Park in Orange County, United States

O'Neill Regional Park is a major regional park and greenway in eastern Orange County, California, United States, located along Trabuco Creek and Live Oak Canyon. The park encompasses 4500 acre of canyon and riparian zone habitat, and includes campgrounds and trails for hiking, biking and horseback riding.

The park was first established in 1948 when the owners of the O'Neill Ranch donated 278 acre of land for recreation purposes. Numerous land acquisitions between 1948 and 1982 brought the park to its present size. Many flora and fauna can be sighted, such as poison oak, bobcats and mountain lions, which are very rare. The Acjachemen village site of Alume is located within the park's area.

==Geography==
The long, narrow park is located in the foothills of the Santa Ana Mountains and includes about 7.5 mi of Trabuco Creek (Arroyo Trabuco), a major seasonal stream and tributary of San Juan Creek. The park also includes the western half of Live Oak Canyon, which is drained by Hickey Creek. The creeks usually contain water in winter and early spring. The valley areas contain native coast live oak and sycamore forests as well as meadows. The hillsides are covered in cactus, wild buckwheat, sagebrush, chaparral, scrub oak, buckthorn and mountain mahogany. The area experiences a Mediterranean climate with cool, wet winters and hot, dry summers.

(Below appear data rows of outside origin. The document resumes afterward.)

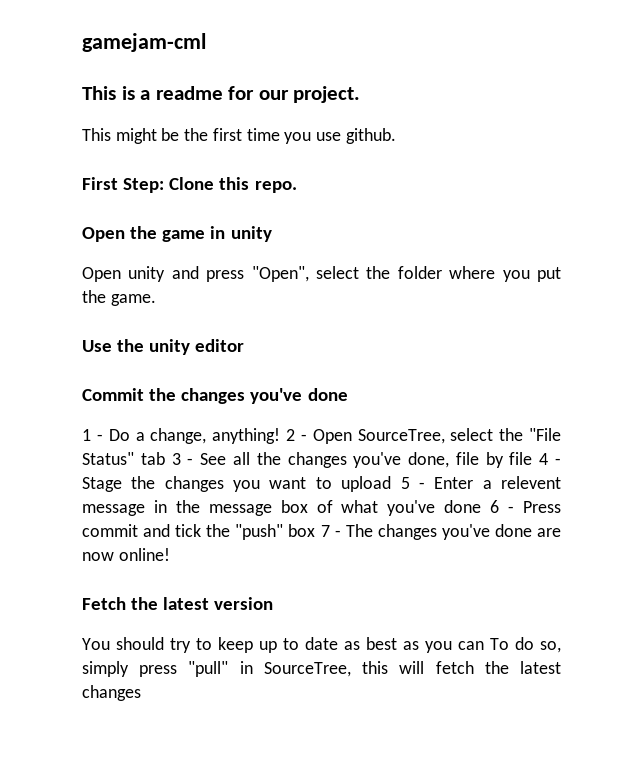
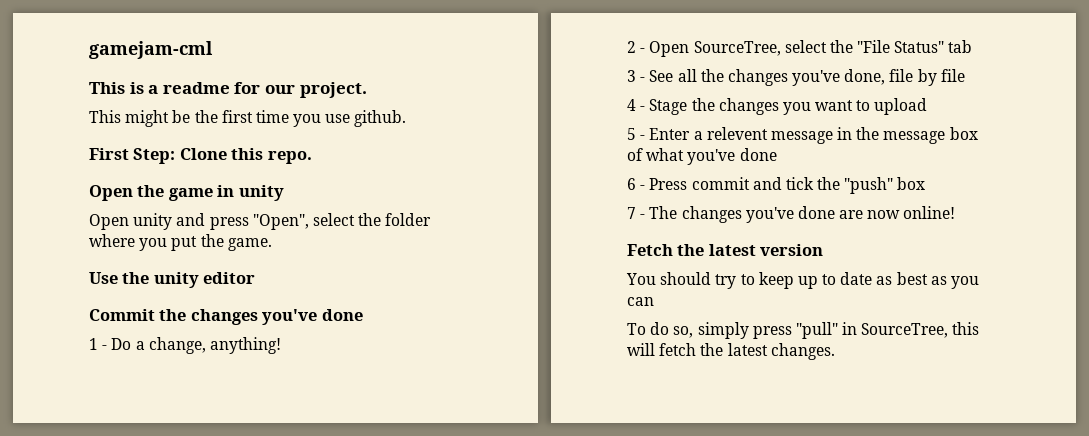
(281, 436) none -> (281, 345) //
(165, 458) none -> (973, 46) //
(533, 458) none -> (965, 75) //
(392, 484) none -> (928, 106) //
(482, 506) none -> (777, 154) //
(316, 530) none -> (926, 183) //
(484, 645) none -> (654, 301) //
[82,685,141,701] changes -> [770,343,835,360] changes.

Caution is advised as the park is home to mountain lions and rattlesnakes.

==Facilities==
The park includes about 23 mi of trails, which are used by hikers, mountain bikers and equestrians. There are day-use picnic and barbecue areas throughout the park. The Arroyo Campground is located off Live Oak Canyon Road and includes 79 campsites, including eight large group campsites and five horse camping sites. A school can be found near the campsites, where children actually attend every day. The school has a room full of taxidermies of the local fauna, a farm, and an entrance to O’Neill.